C: Burakcım öfkelisin biliyorum ama belkide sen onları ararsan yanlarına gidersen belki yumuşarlar. 

B: Can amca Sinem biraz geç kalsa sen ya da Sude teyze hemen aramıyor musunuz? Başına bir şey mi geldi diye düşünüyorsunuz. Ya da bir kaç saat sesini duymazsananız o sizi değil siz onu arıyorsunuz. 

Burak konuşurken kimse ona bakamıyordu. 

B: Onlar beni merak etmezken ben niye merak edeyim? Kaldı ki onları nasıl yumuşatayım? Onlar benim varlığımı öğrendikleri andan beri istemiyorlarmış zaten. Beni merak ettiğim şey beni niye o zaman aldırmadılar ki? Madem çocuk istemiyorlardı ne diye doğumama izin verdiler? 

Ömer iç çekti. O yıllarda Ömer baya dağıtmıştı hayatını. Sonra Defne dönünce Serkanın onun oğlu olması için her şeyini vermeye hazırdı. Selim ise kendi oğlunu bile bile tanımıyormuş gibi davranıp sonra da kabullenip sabah akşam tüm kızgınlığını ondan çıkarıyordu. 

O zamanlar Ömer onu tehdit etmişti. Bir daha Burak'a bu şekilde davranırsa onu onlardan alacağını söylemişti. Ama gönlü vermemişti çocuklarını onlardan ayırmaya. Şimdi ise bu çocuğun öfkesini gördükçe bunu yapmadığı için pişman oluyordu.

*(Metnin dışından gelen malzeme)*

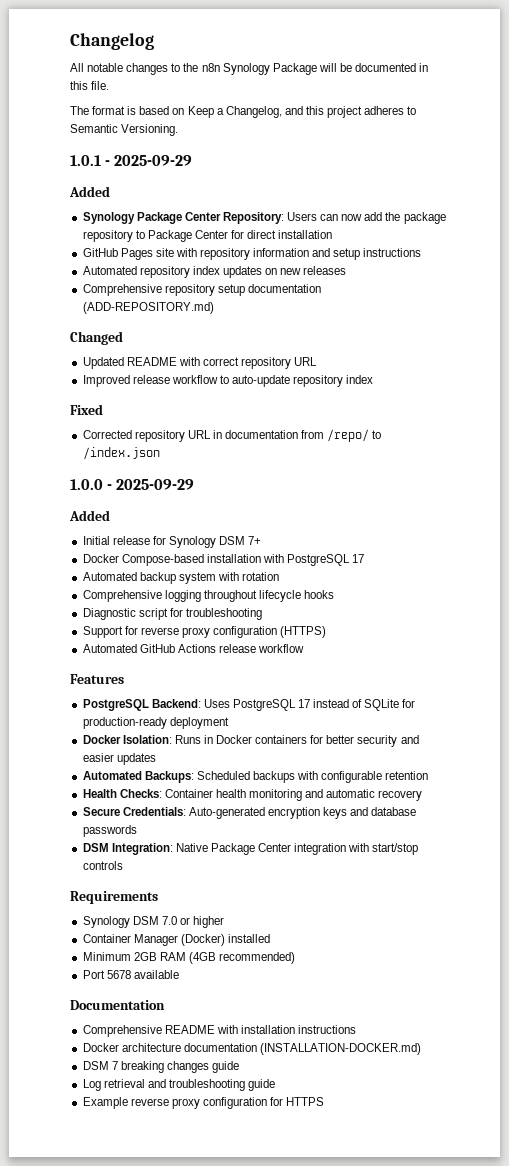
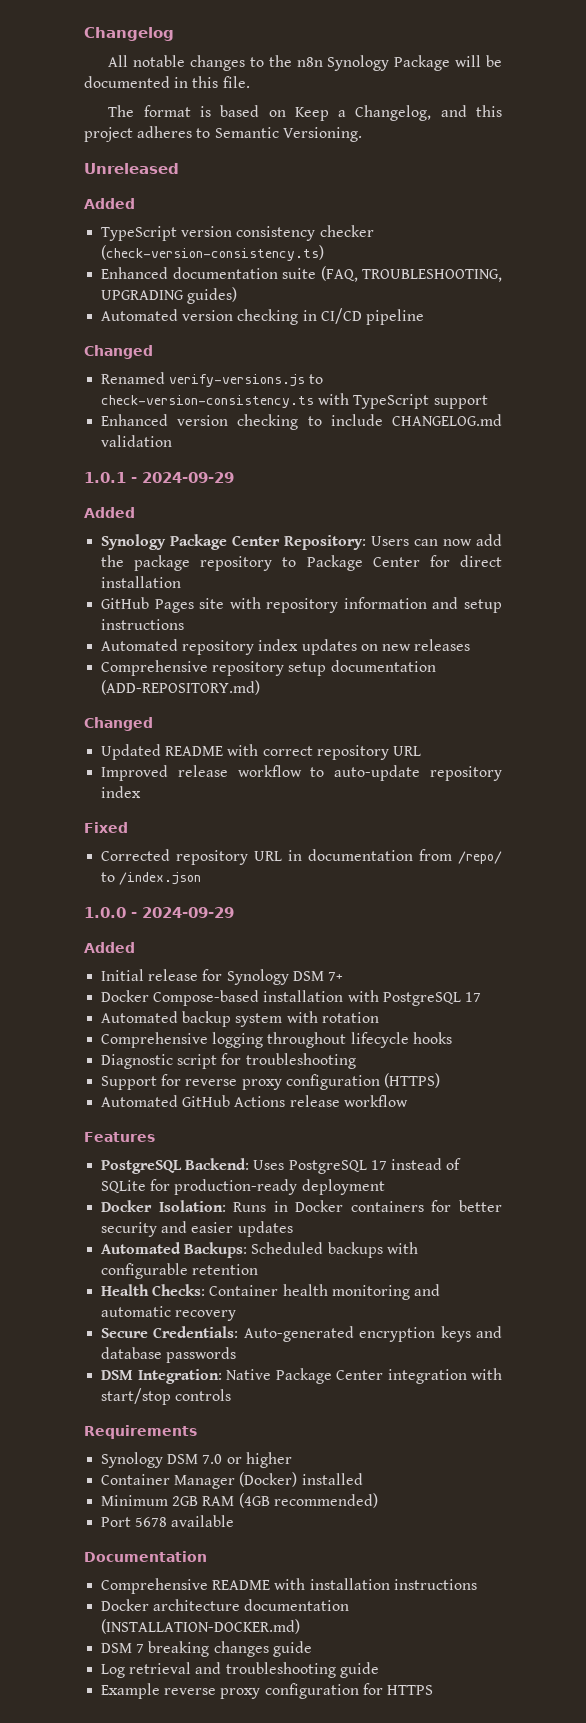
+ Unreleased
+ Added
+ TypeScript version consistency checker (check-version-consistency.ts)
+ Enhanced documentation suite (FAQ, TROUBLESHOOTING, UPGRADING guides)
+ Automated version checking in CI/CD pipeline
+ Changed
+ Renamed verify-versions.js to check-version-consistency.ts with TypeScript support
+ Enhanced version checking to include CHANGELOG.md validation
- 1.0.1 - 2025-09-29
+ 1.0.1 - 2024-09-29
- 1.0.0 - 2025-09-29
+ 1.0.0 - 2024-09-29

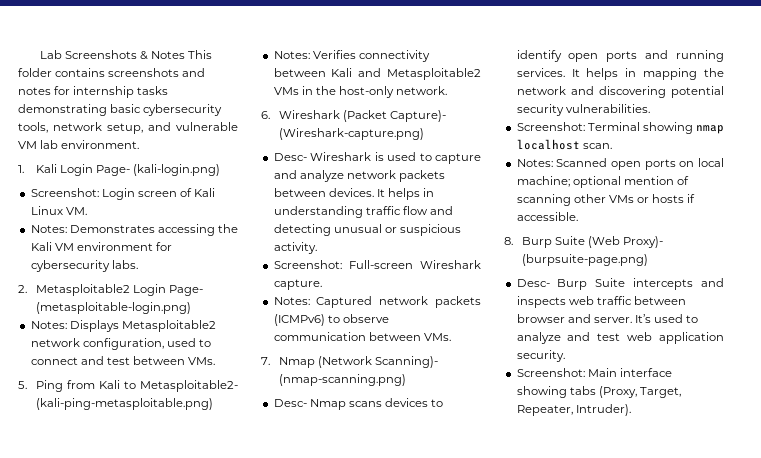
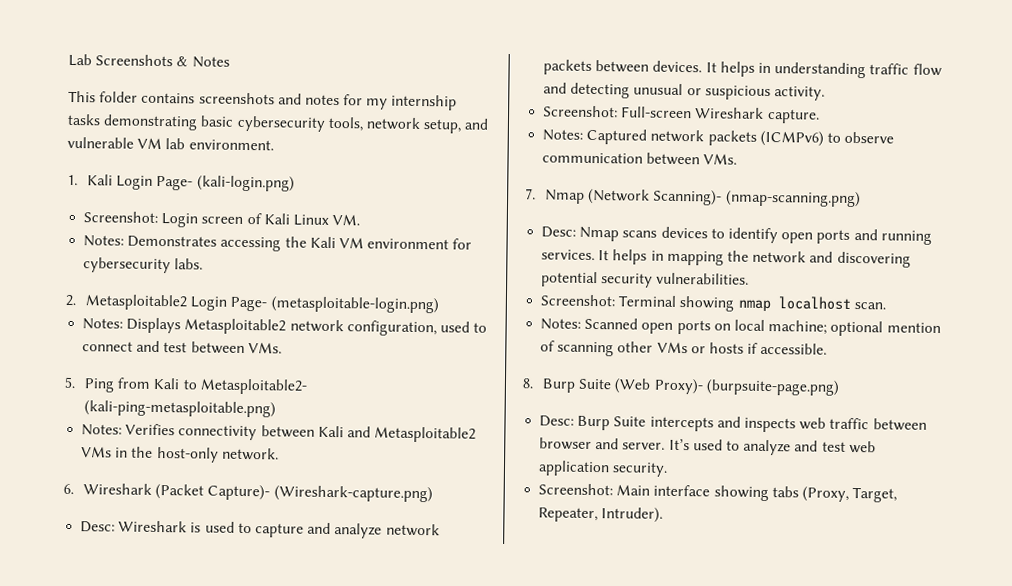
- Lab Screenshots & Notes This folder contains screenshots and notes for internship tasks demonstrating basic cybersecurity tools, network setup, and vulnerable VM lab environment.
+ Lab Screenshots & Notes
+ This folder contains screenshots and notes for my internship tasks demonstrating basic cybersecurity tools, network setup, and vulnerable VM lab environment.
- Desc- Wireshark is used to capture and analyze network packets between devices.
+ Desc: Wireshark is used to capture and analyze network packets between devices.
- Desc- Nmap scans devices to identify open ports and running services.
+ Desc: Nmap scans devices to identify open ports and running services.
- Desc- Burp Suite intercepts and inspects web traffic between browser and server.
+ Desc: Burp Suite intercepts and inspects web traffic between browser and server.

Belkide gerçekten Selime söylediği gibi ona kendi anne-babasından daha güzel bir hayat sunabilirdi. 

Zaten Burak'ı Serkandan hiç ayırmıyordu. İstanbulda yalnız kaldığından beri ona göz kulak oluyordu. Burak'a bir İplikçi gibi davranıyordu. 

Ömer düşüncelerinden koptuğunda konunun değiştiğini fark etti. 

İ: Bu sondu artık herhalde değil mi oğlum?

A: Yani. Yenisi gelene kadar bu son. 

İ: Çok mu zekisin sen? 

Z: Baban ile dalga geçme Ahmet! Bu sondu. Ya başka bir meslek seç ya da daha normal davalara bak. Ne kadar korktum sana bir şey yapacaklar diye haberin var mı senin?